高威力の砲撃は、AMFの干渉をものともせず、マジックシールドも粉砕してロボットの右腕に直撃した。
「な、何だと!?」
「私のISは魔力では無いので………」
「それに!!」
俺はソニックムーブを使い、懐に潜り込む。
「懐にはいって直接斬りかかれば!!」
そして俺がAMFのフィールドに入った時だった。
懐に入っていた光の玉が光だし……………
「なっ!?」
AMFを消滅させた。
「な、なぜ!?」
「訳が分からないけど、チャンス!!ラグナル、オーバーリミッツ!!」
『はい、マスター』
オーバーリミッツを発動させ………
「行くぞ!!輝く刃は勝利の証!」
鞘から刀を抜き、高速で敵を無数に斬り刻み………
「白夜殲滅剣!!」
掛け声と相手を斬り抜き、最後に剣を鞘に戻した。
「がはっ!?」
零治の斬撃はロボットを斬り刻み、その装甲は穴だらけになっている。
「決めろーー、二人共!!」
「行くぞ、ライ」
「うん、夜美」
「これで終わりだ!!」
「僕をいじめた事、後悔するといいよ!!」
「エクスカリバー………」
「きょっこーーーーーざん………」
「「ブレイカー!!」」
二人の最大の攻撃が、完全にロボットを飲み込み…………
「こんなの………あんまりだぁーーーー!!!」
そんな掛け声と共に、ロボットは消え去った……………
「どうやらメルフィスはあのロボットのコアとして動いていたみたいだね」
俺はスカさんのアジトにある医療ベットの上でスカさんの話を聞いていた。
あの後俺は直ぐに無理がたたって、その場で動けなくなり、ライと夜美に運んで貰った。
ダンジョンの効果によって動いていたガジェットは全て機能停止し、それぞれダンジョンにいたナンバーズもちゃんと帰って来れたみたいだ。

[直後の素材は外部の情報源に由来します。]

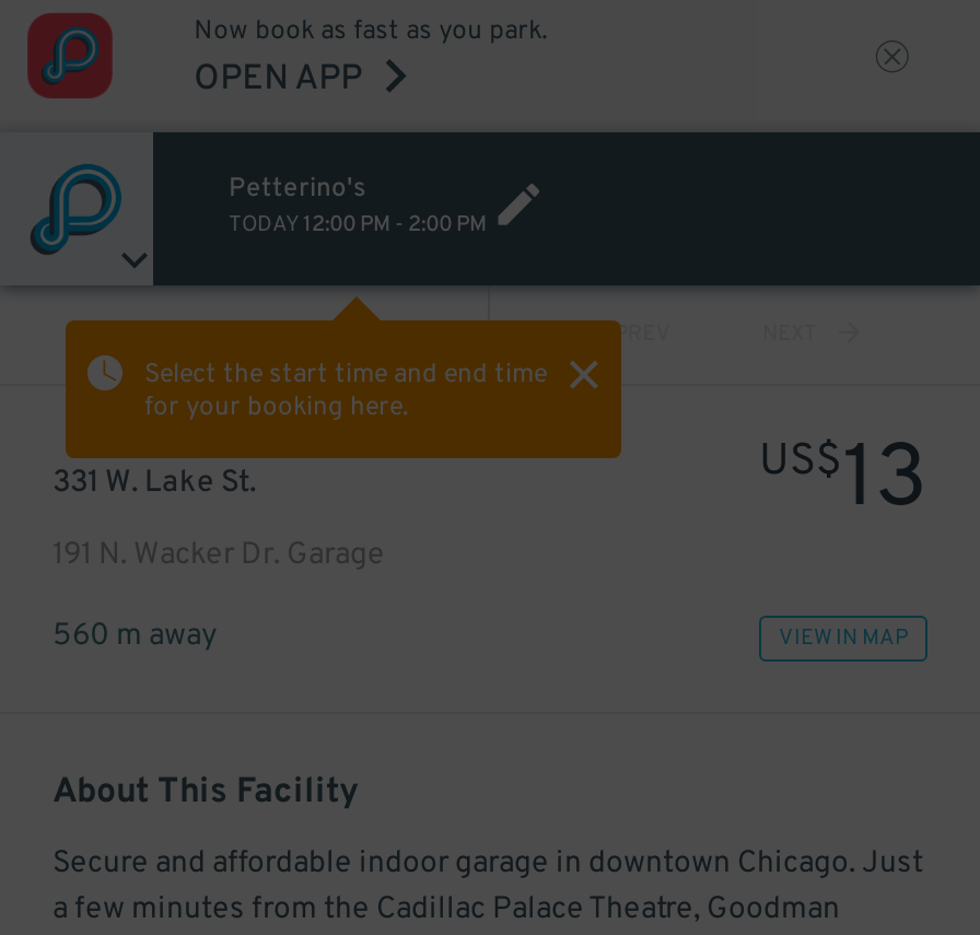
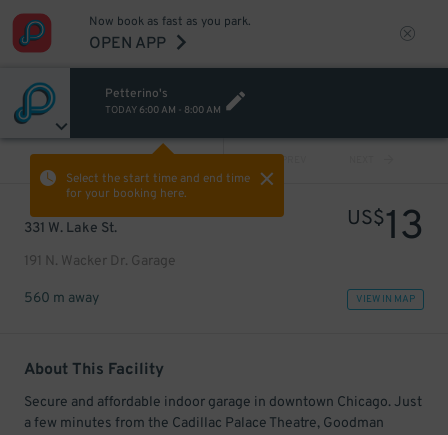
[229,211,487,239] TODAY 12:00 PM - 2:00 PM -> [104,104,220,117] TODAY 6:00 AM - 8:00 AM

何故か、クアットロは全身筋肉痛に、ウェンディはかなり落ち込んでたけど………
「あのロボットって何なんだ?」
「あれは……………確かミッドで流行った戦隊物の合体ロボットだけど…………名前は忘れてしまってね。なんだったかな?」
マジで戦隊モノの合体ロボットだったのかよ…………
「初めて見たとき、強そうだから作ったのだけど………デカイだけで邪魔だったから破棄したはずだったのだけど…………」
スカさん…………作る前に気づけよ………
「それとスカさん、何でガジェット達はAMFを使わなかったんだ?使われたらかなり苦戦してたと思うんだけど………」
「簡単だよ、このプログラムを作ったときにはまだAMFを搭載するとは考えていなかったからだよ」
「でもあのロボットは使えたぜ」
「あのロボットはダンジョンのラスボスだからね。当時の試作品を搭載していたのさ。だからマジックフィールドも付いていたのさ。あれも一回破られると再展開するまでに時間がかかるという欠陥付きでね。…………まああの時の私はまだまだ甘かったと言うことさ」
流石のスカさんも始めからなんでも出来たわけじゃないって事か。
そんな話をしていると…………
コンコン。
「レイ、大丈夫?」
「ライ?」
ライがやって来た。
「お世話しに来たよ………」
「チェンジで」
「えっ!?」
「零治君、流石にそれは失礼ではないか?」
スカさんに注意されるとは………
「助けたお礼をしたくて………」
「いや、いいって。それは今度にお願いするから…………だから星と代わって下さい………」
「ぶぅ〜、僕だって出来るんもん!!だから僕がする!!」
そう言って手をワキワキしながら俺に近づく。
「い、いや、先ずは落ち着こう………な?」
「さぁ看病始めるよ」
「ちょ!?スカさん、助けて!!」
「私はお邪魔だね。ではごゆっくり………」
そう言って部屋から出ていったスカさん。